Oh, Hey! Look! They javadoc’d their code! Also, I fixed all the white space. This was unreadable before that. The first thing I do after installing Eclipse, my IDE of choice, is turn on “Show all whitespace characters”. You can tell how good code is by how consistent the use of whitespace characters is.

Did I mention they’d already configured Hibernate? But the extent to which they’d done it was to select objects by id. Look at that awesome StringBuffer constructed SQL statement! No, I mean really look at it. Do you see what’s wrong?

p.* as defaultValue

They’re trying to alias every column in a table with the same alias! WTF!?!?! How could this ever work? Well, it turns out MySQL 5.1 would ignore aliasing if its faulty. Unfortunately for us, MySQL 5.5 doesn’t. It threw a SQLException when executing the query. What would happen to that exception? It was caught. It was logged. It was…SWALLOWED!!!!! WHAT??!?!

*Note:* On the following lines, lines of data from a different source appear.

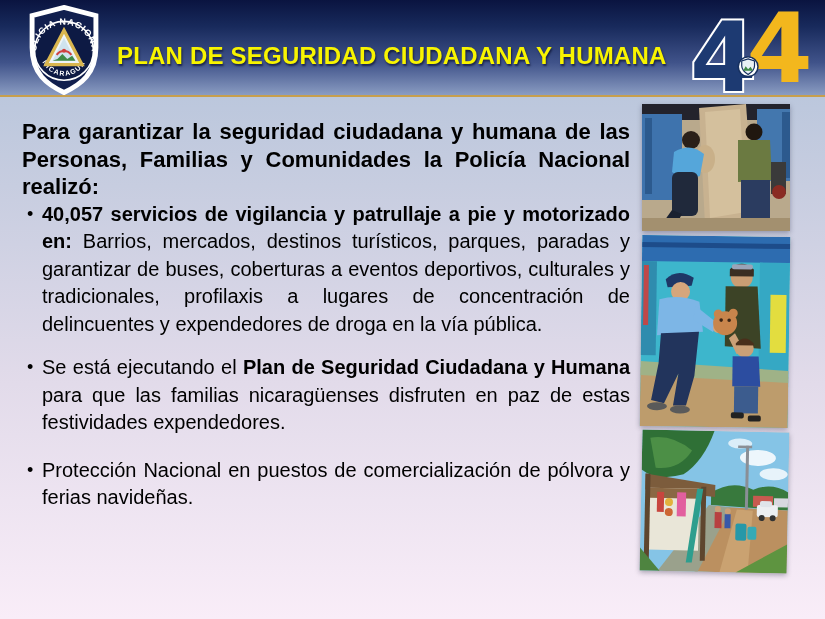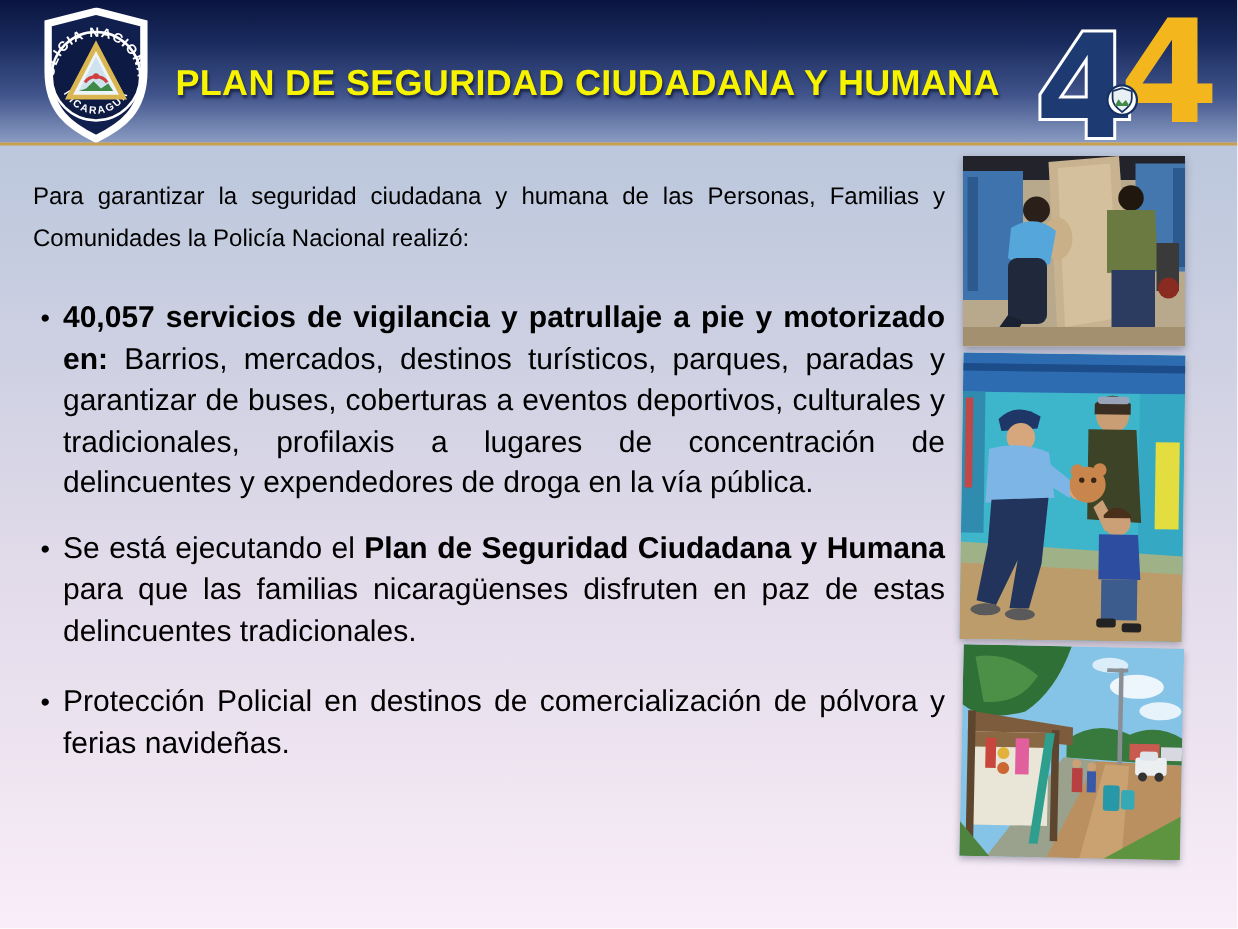--- a/index.html
+++ b/index.html
@@ -28,8 +28,8 @@
     position:absolute; left:22px; top:97px; width:608px; padding-top:21px;
   }
   .intro {
-    font-size:16px; font-weight:normal; line-height:27.5px;
-    text-align:justify; margin-bottom:26px;
+    font-size:22px; font-weight:bold; line-height:27.5px;
+    text-align:justify; 
   }
   .bullets { list-style:none; }
   .bullet { display:flex; font-size:20px; line-height:27.5px; }

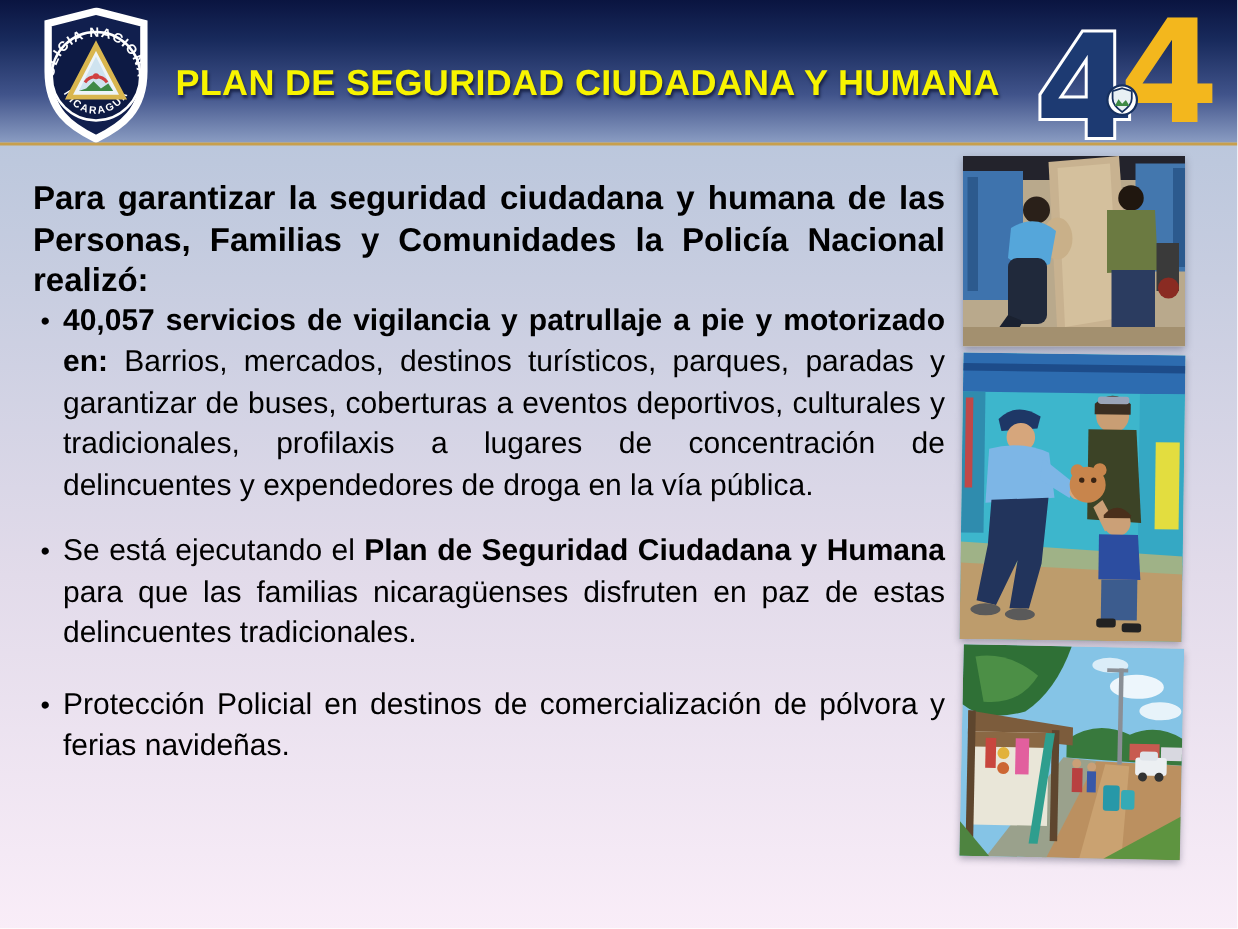--- a/index.html
+++ b/index.html
@@ -103,7 +103,7 @@
 
       <li class="bullet bullet-2">
         <span class="dot">•</span>
-        <span class="txt"><span>Se está ejecutando el </span><span class="seg-b">Plan de Seguridad Ciudadana y Humana </span><span> para que las familias nicaragüenses disfruten en paz de estas delincuentes tradicionales.</span></span>
+        <span class="txt"><span>Se está ejecutando el </span><span class="seg-b">Plan de Seguridad Ciudadana y Humana </span><span> para que las familias nicaragüenses disfruten en paz de estas festividades expendedores.</span></span>
       </li>
 
       <li class="bullet bullet-3">

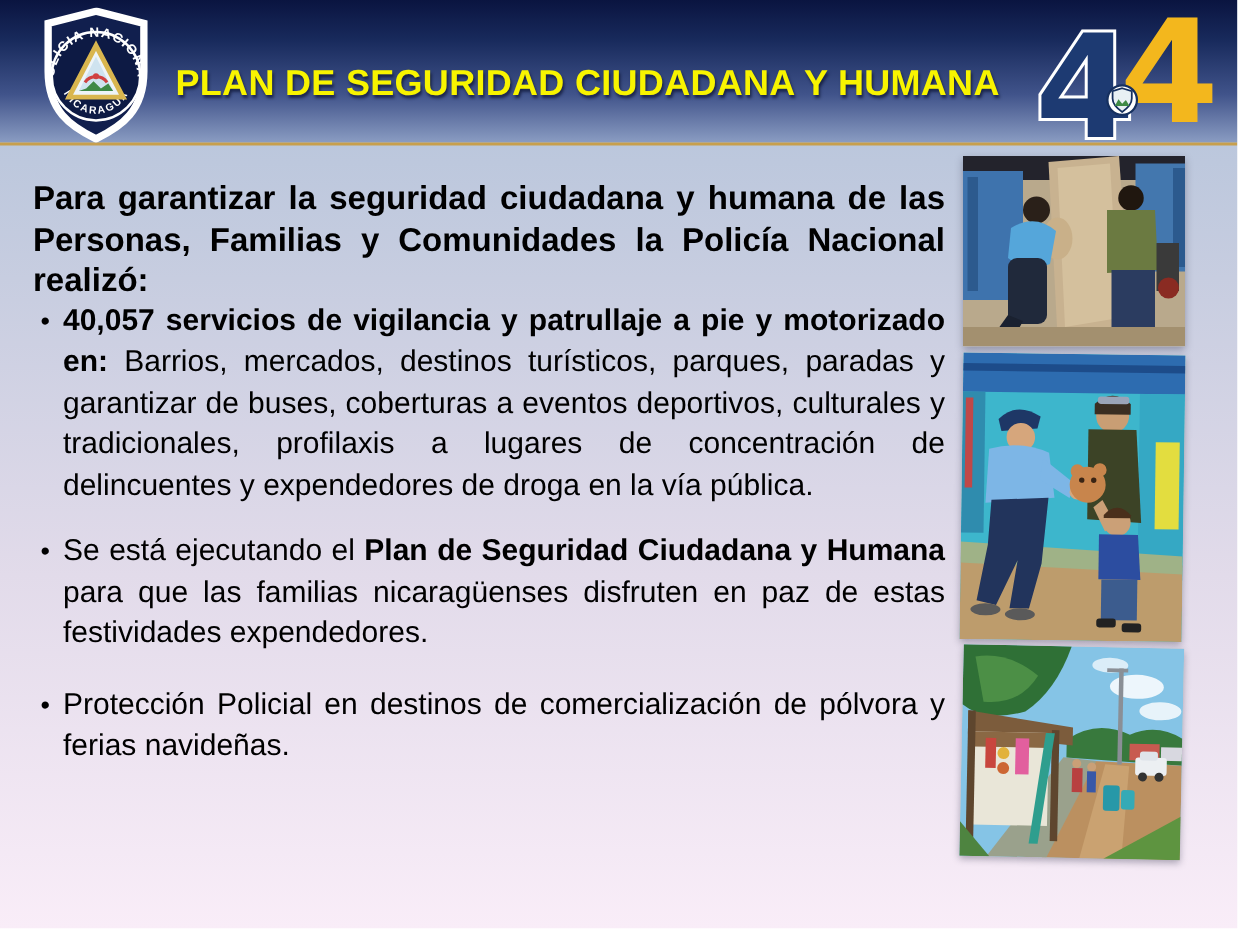--- a/index.html
+++ b/index.html
@@ -108,7 +108,7 @@
 
       <li class="bullet bullet-3">
         <span class="dot">•</span>
-        <span class="txt"><span>Protección Policial en destinos de comercialización de pólvora y ferias navideñas.</span></span>
+        <span class="txt"><span>Protección Nacional en puestos de comercialización de pólvora y ferias navideñas.</span></span>
       </li>
 
     </ul>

So let’s summarize: we upgraded an underlying database server without running integration tests and failing to verify that it didn’t impact our applications partly because we suck at thorough testing but also because this terrible, terrible code swallows errors rather than properly raising exceptions.

We’re currently working on a new project that is slated to replace this. But it can’t come soon enough. We’ve always made an effort to properly structure our code into appropriate tiers and well documenting code we write or change. We try to use libraries such as Atomikos, Hibernate, EHCache (among others) to make our lives easier and our code cleaner and more organized. But with this project in particular, we’ve focused on improving our error handling. Not that we were ever this bad, but we could still use some improvement.

Seeing the code in this application sincerely motivates me. I certainly don’t want to leave behind something that is unmaintainable as Avetti and the contractors have done. But most importantly, I don’t want to be embarrassed by anything I leave behind. And this is about as embarrassing as it can be. But hey, they javadoc’d.